許可された SAP(2 進数) | 許可された SAP(16 進 数) | |||||||
---|---|---|---|---|---|---|---|---|
0 | 0 | 0 | 0 | 0 | 0 | 0 | 0 | 0x00 |
0 | 0 | 0 | 0 | 0 | 0 | 0 | 1 | 0x01 |
0 | 0 | 0 | 0 | 0 | 1 | 0 | 0 | 0x04 |
0 | 0 | 0 | 0 | 0 | 1 | 0 | 1 | 0x05 |
0 | 0 | 0 | 0 | 1 | 0 | 0 | 0 | 0x08 |
0 | 0 | 0 | 0 | 1 | 0 | 0 | 1 | 0x09 |
0 | 0 | 0 | 0 | 1 | 1 | 0 | 0 | 0x0C |
0 | 0 | 0 | 0 | 1 | 1 | 0 | 1 | 0x0D |
上記の表でわかるように、予想されるすべての SNA SAP がこの ACL に含まれるわけではありません。ただし、これらの SAP は最も一 般的な場合を対象にしています。
ACL の設定時に考慮する別の点は、SAP 値がコマンドか、レスポンス かによって変わることです。

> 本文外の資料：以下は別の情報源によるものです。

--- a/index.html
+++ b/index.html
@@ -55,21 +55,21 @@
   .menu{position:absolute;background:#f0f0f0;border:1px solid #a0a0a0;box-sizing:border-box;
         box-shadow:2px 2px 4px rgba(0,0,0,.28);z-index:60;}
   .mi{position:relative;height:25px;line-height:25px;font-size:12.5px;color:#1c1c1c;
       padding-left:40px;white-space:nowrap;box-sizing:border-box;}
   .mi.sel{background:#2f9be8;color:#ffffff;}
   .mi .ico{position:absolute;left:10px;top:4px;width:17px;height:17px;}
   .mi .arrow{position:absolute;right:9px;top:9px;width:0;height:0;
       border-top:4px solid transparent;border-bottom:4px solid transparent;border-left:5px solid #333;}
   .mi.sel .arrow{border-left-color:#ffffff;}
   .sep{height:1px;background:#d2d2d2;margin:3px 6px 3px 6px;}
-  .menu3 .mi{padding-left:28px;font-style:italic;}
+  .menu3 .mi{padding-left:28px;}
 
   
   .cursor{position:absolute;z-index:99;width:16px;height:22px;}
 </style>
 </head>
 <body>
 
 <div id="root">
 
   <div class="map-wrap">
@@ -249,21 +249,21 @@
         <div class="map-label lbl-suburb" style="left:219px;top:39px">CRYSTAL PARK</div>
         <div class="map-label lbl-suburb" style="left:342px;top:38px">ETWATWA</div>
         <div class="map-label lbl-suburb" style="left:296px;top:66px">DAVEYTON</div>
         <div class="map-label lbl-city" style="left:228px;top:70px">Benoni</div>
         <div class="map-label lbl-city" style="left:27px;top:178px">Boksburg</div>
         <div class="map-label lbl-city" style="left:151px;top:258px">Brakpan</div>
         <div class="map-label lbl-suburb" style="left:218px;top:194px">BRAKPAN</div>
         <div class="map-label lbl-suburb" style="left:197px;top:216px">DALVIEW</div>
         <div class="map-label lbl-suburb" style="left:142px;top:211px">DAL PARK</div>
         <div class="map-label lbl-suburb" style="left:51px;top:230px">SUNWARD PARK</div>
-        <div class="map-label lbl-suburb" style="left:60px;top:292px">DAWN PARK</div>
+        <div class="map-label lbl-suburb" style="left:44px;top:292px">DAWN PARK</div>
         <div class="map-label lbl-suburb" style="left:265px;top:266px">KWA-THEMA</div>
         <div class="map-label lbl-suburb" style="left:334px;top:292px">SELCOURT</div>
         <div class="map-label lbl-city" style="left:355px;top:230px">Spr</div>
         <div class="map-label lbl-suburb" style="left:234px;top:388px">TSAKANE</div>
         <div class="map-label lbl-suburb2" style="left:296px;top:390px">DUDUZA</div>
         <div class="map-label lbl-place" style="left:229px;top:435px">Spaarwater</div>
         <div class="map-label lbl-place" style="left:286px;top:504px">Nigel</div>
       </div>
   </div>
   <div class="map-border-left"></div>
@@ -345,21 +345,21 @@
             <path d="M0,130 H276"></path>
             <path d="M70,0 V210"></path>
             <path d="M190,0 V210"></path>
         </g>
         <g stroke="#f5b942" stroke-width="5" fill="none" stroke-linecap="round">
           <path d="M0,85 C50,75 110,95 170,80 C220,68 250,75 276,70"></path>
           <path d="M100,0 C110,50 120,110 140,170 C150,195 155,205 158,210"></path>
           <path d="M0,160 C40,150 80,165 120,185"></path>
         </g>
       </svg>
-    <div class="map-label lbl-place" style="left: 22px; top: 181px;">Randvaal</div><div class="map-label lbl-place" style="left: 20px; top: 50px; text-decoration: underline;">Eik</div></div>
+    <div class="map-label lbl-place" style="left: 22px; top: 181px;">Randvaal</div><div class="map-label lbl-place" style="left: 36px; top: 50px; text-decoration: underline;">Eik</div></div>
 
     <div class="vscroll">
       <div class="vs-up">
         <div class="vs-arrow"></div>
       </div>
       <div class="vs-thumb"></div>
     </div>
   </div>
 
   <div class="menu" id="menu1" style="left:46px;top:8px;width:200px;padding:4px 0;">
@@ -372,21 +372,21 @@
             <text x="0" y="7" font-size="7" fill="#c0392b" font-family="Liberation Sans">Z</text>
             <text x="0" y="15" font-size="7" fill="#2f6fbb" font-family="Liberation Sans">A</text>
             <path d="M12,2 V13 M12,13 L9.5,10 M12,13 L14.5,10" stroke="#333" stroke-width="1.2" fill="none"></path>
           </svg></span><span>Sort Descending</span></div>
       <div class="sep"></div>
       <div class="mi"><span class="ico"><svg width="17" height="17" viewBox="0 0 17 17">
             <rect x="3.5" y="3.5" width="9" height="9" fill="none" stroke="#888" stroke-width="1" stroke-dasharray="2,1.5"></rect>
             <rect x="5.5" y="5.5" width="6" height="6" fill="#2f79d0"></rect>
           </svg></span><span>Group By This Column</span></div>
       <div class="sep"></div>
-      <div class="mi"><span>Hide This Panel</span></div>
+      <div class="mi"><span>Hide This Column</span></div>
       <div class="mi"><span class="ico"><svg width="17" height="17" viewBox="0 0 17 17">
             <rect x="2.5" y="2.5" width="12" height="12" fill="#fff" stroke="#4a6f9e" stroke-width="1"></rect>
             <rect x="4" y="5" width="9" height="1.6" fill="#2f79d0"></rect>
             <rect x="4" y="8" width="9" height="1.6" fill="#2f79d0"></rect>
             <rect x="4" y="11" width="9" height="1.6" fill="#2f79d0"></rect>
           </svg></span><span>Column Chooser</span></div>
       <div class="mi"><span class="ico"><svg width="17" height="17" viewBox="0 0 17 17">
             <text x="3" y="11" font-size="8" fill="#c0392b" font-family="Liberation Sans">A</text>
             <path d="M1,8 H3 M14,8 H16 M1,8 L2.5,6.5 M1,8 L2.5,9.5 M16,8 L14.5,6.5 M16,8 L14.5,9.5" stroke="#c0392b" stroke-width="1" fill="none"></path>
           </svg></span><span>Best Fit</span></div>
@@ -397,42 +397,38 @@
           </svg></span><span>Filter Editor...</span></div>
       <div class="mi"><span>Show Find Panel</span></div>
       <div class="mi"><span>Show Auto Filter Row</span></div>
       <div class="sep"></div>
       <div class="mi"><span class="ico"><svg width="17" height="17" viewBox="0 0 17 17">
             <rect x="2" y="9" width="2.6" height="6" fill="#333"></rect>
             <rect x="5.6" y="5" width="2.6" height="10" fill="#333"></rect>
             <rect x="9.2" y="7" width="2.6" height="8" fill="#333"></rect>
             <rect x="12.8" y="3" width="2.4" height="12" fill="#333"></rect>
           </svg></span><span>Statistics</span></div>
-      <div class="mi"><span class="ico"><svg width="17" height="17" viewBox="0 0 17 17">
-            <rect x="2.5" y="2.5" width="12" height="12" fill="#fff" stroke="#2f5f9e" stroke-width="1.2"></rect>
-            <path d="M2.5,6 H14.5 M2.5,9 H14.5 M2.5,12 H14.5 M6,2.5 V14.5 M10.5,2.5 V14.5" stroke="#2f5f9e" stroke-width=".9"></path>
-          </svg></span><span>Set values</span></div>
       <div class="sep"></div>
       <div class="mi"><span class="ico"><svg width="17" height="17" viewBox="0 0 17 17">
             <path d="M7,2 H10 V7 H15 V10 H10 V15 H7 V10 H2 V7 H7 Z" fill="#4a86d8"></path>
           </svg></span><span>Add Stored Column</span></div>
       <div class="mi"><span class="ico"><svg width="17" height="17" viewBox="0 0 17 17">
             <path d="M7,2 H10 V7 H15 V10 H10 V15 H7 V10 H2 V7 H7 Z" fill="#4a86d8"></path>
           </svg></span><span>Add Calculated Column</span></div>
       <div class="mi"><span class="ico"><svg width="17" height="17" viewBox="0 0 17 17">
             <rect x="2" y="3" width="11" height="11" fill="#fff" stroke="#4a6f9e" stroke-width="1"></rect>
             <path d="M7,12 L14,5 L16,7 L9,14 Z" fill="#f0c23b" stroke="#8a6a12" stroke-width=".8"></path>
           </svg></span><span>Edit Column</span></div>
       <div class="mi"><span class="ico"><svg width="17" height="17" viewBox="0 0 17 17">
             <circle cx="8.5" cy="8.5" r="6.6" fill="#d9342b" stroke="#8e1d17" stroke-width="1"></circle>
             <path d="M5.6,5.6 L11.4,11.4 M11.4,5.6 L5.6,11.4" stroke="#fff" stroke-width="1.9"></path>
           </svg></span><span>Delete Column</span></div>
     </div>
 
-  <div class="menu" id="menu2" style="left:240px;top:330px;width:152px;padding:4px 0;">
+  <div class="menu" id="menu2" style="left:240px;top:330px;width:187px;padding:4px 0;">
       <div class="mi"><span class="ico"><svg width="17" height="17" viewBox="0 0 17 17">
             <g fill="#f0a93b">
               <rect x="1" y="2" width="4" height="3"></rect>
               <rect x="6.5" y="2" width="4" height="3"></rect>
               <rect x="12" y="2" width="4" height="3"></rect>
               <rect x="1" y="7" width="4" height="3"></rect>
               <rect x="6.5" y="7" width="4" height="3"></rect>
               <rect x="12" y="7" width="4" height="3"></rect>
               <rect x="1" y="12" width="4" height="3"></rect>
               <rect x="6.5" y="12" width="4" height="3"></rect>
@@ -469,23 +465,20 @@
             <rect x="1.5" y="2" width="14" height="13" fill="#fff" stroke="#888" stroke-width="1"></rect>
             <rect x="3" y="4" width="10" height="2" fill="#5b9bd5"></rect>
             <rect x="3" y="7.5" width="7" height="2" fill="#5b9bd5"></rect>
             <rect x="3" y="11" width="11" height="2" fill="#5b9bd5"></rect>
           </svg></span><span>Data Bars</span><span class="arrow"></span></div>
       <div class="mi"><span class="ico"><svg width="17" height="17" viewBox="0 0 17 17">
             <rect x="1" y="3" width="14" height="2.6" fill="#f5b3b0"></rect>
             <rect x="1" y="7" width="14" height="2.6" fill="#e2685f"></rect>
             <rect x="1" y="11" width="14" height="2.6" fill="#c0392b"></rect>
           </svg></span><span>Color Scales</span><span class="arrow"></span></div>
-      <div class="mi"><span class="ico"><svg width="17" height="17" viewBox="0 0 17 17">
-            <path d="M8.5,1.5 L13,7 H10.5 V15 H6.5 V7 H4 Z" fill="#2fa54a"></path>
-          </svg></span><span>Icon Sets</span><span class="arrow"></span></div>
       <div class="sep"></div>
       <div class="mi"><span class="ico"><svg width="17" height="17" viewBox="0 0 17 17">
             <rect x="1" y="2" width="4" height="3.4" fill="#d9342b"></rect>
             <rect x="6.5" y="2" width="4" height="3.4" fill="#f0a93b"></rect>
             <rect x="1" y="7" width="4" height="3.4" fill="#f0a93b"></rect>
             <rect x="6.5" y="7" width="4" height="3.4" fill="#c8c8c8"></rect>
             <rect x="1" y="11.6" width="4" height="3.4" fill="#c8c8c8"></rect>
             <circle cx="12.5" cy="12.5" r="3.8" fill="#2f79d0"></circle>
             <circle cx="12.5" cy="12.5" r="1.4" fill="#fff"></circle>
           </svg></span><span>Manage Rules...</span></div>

SSAP には、それらを区別するコマンド/レスポンス(C/R) ビットがあります。C/R は、コマンドの場合は 0、レスポンスの場合は 1 に設定さ れます。このため、ACL はレスポンスと同様にコマンドを許可またはブロックす る必要があります。たとえば、SAP 0x05(応答に使用)はSAP 0x04で、C/Rは1に設定されます。SAP 0x09(C/Rが1に設定されたSAP 0x08)、0x0D、および0x01にも適用されます。
NetBIOS トラフィックでは SAP 値 0xF0(コマンド用)と 0xF1(応答用)が使用されます。 通常、ネットワーク管理者は、これらの SAP 値 を使用してこのプロトコルをフィルタリングします。次のアクセス リストの エントリは、NetBIOS トラフィックを許可し、他をすべて拒否します(各 AC L の最後には暗黙の "deny all" があります)。

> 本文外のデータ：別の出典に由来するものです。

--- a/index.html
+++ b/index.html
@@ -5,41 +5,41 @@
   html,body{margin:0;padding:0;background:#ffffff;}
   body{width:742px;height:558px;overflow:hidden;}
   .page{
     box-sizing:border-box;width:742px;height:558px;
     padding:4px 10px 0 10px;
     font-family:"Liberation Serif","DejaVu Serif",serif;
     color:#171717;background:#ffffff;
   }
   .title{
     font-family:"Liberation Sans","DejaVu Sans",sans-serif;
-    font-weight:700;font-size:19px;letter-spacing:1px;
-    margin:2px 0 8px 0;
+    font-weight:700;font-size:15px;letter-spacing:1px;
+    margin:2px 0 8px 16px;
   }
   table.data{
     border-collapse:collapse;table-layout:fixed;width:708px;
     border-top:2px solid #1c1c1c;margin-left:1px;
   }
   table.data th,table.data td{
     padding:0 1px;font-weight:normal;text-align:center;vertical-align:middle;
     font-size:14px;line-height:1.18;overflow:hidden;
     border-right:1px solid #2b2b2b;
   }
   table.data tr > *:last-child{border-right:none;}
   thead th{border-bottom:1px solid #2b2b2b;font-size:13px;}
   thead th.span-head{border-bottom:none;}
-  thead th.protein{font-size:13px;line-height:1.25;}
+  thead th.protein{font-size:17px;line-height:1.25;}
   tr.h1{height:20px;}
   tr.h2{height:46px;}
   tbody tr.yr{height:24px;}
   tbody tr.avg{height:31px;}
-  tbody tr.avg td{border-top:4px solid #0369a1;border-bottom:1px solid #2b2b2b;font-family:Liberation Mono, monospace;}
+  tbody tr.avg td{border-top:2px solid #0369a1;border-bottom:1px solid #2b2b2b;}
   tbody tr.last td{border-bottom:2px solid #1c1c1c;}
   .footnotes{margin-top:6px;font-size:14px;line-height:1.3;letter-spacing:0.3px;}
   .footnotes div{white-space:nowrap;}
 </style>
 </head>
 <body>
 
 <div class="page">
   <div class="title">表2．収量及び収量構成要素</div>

access-list 200 permit 0xF0F0 0x0101
前のセクションの説明と同じ手順を使用して、上記の ACL が次の SAP を許可することを決定でできます。
その一方で、NetBIOS をブロックしてトラフィックの残りを許可したい 場合は、次の ACL を使用します。

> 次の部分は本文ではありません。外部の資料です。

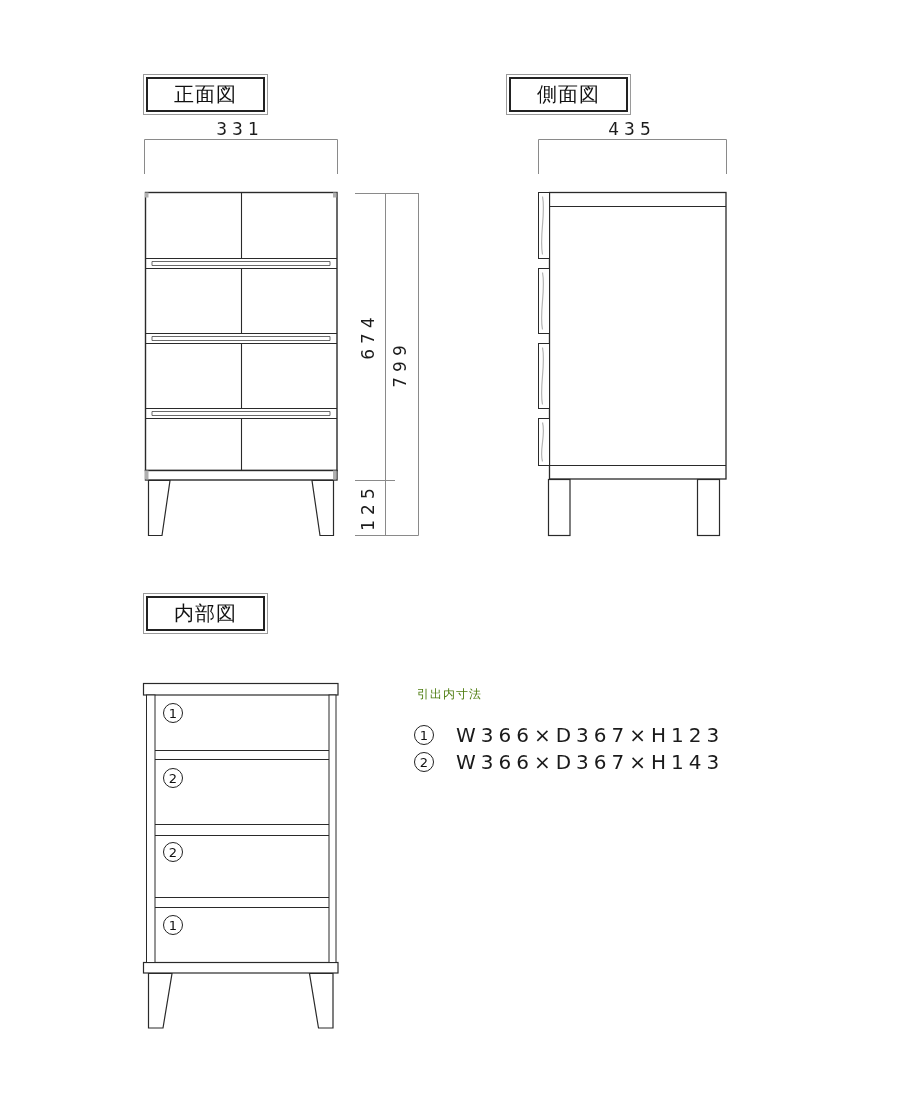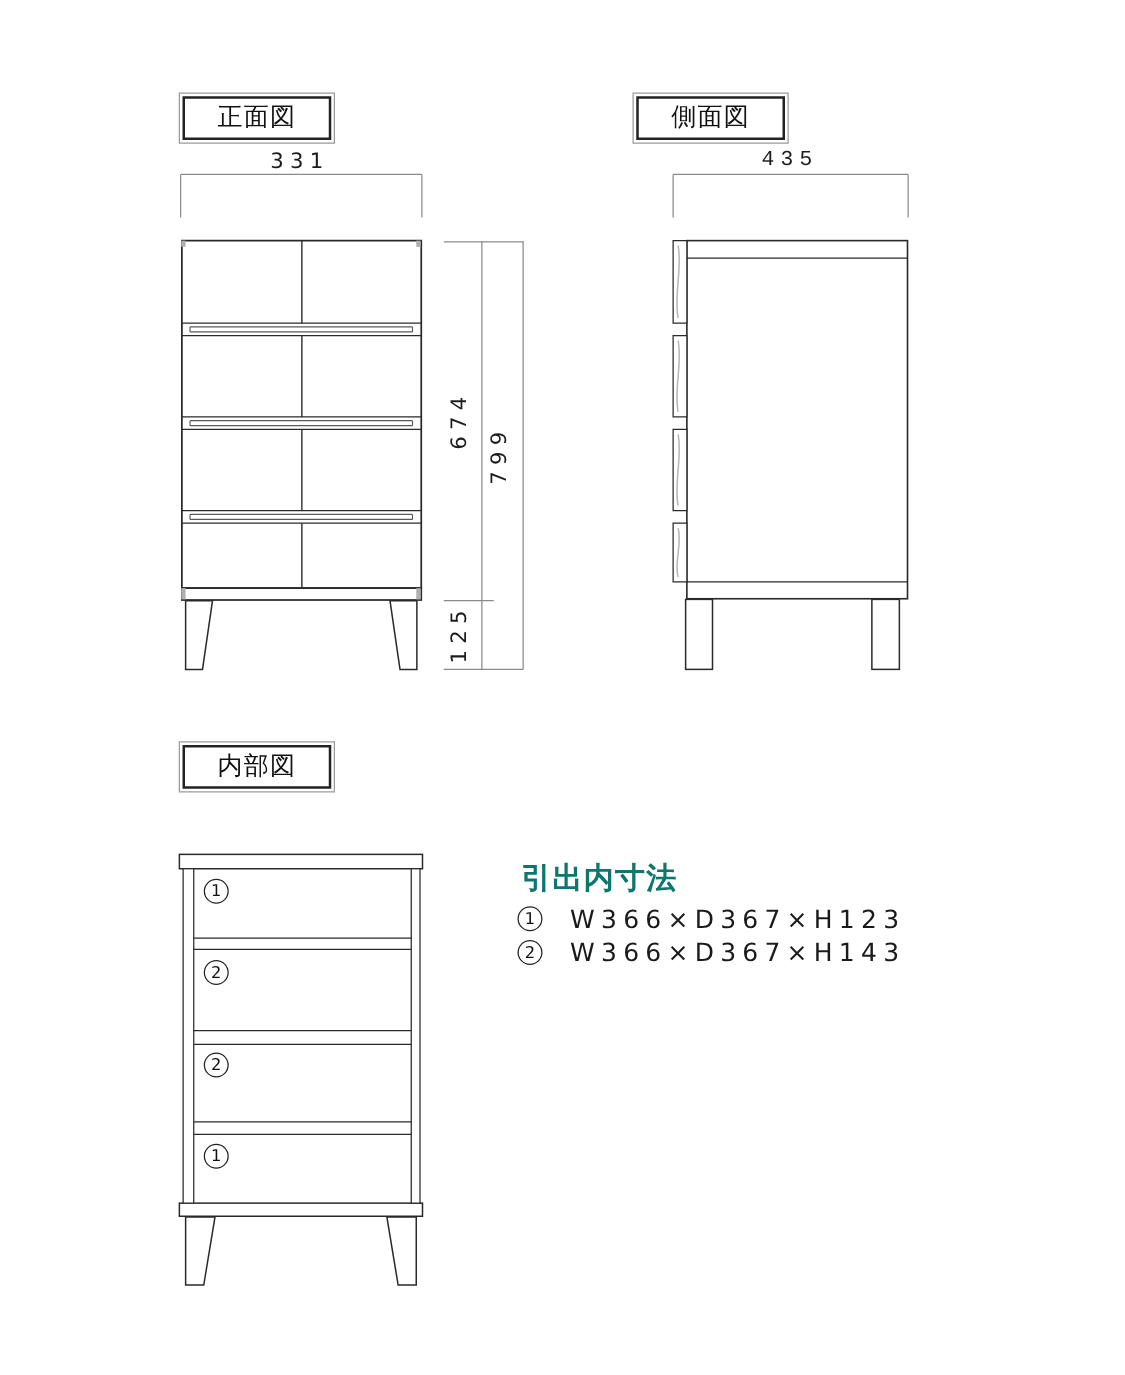--- a/index.html
+++ b/index.html
@@ -24,21 +24,21 @@
   .dim-label.vert{transform:rotate(-90deg);height:20px;line-height:20px;}
   
   .mark-circle{
     position:absolute;width:20px;height:20px;border:1.5px solid #222;border-radius:50%;
     display:flex;align-items:center;justify-content:center;
     font-size:13px;line-height:13px;color:#111;background:#fff;box-sizing:border-box;
     font-family:"DejaVu Sans","Liberation Sans",sans-serif;
   }
   
   .spec-title{
-    position:absolute;font-size:24px;letter-spacing:1px;color:#0f766e;white-space:nowrap;font-weight:bold;
+    position:absolute;font-size:12px;letter-spacing:1px;color:#4d7c0f;white-space:nowrap;
   }
   .spec-text{
     position:absolute;font-size:20px;letter-spacing:5px;color:#1a1a1a;white-space:nowrap;
     font-family:"DejaVu Sans","Liberation Sans",sans-serif;
   }
 </style>
 </head>
 <body>
 
 <div class="sheet">
@@ -92,21 +92,21 @@
   </svg>
 
   <div class="dim-label vert" style="left:338px;top:326px;width:60px;">674</div>
   <div class="dim-label vert" style="left:370px;top:354px;width:60px;">799</div>
   <div class="dim-label vert" style="left:338px;top:497px;width:60px;">125</div>
 
   <div class="label-box" style="left:506px;top:74px;">
     <div class="inner">側面図</div>
   </div>
 
-  <div class="dim-label" style="left:582px;top:119px;width:100px;font-family:Liberation Mono, monospace;">435</div>
+  <div class="dim-label" style="left:582px;top:119px;width:100px;">435</div>
 
   <svg width="215" height="430" style="left:525px;top:118px;" viewBox="525 118 215 430">
 
     <g stroke="#8a8a8a" stroke-width="1" fill="none">
       <path d="M538.5,139.5 H726.5 M538.5,139.5 V174 M726.5,139.5 V174"></path>
     </g>
 
     <g stroke="#2a2a2a" stroke-width="1.3" fill="#ffffff">
       <rect x="549.5" y="192.5" width="176.5" height="286.5"></rect>
     </g>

access-list 200 deny 0xF0F0 0x0101 access-list 200 permit 0x0000 0xFFFF
デフォルトでは、Cisco ルータが IPX トラフィックをブリッジしま す。この動作を変更するには、ルータで ipx routing を設定する必 要があります。802.2 カプセル化を使用する IPX は、DSAP および SSAP と して SAP 0xE0 を使用します。このため、Cisco ルータが IPX をブリッジし ていて、要件がこのタイプのトラフィックを許可することである場合には、 この ACL を使用します。
access-list 200 permit 0xE0E0 0x0101
一方、次の ACL は IPX をブロックして、残りのトラフィックを許可しま す。
access-list 200 deny 0xE0E0 0x0101 access-list 200 permit 0x0000 0xFFFF
すべての ACL には、暗黙の "deny all" があります。設定された ACL の 動作を分析する際は、このエントリに注意する必要があります。次に示す最 後の ACL エントリは、すべてのトラフィックを拒否します。
access-list 200 permit .... access-list 200 permit .... access-list 200 deny 0x0000 0xFFFF
ワイルドカード マスク(2 進数)の読み取りの際は、1 が「無指定」ビ ット位置になります。また、2 進数で表されたすべてのワイルドカード マ スクはそれぞれ 16 進数の 0xFFFF に換わります。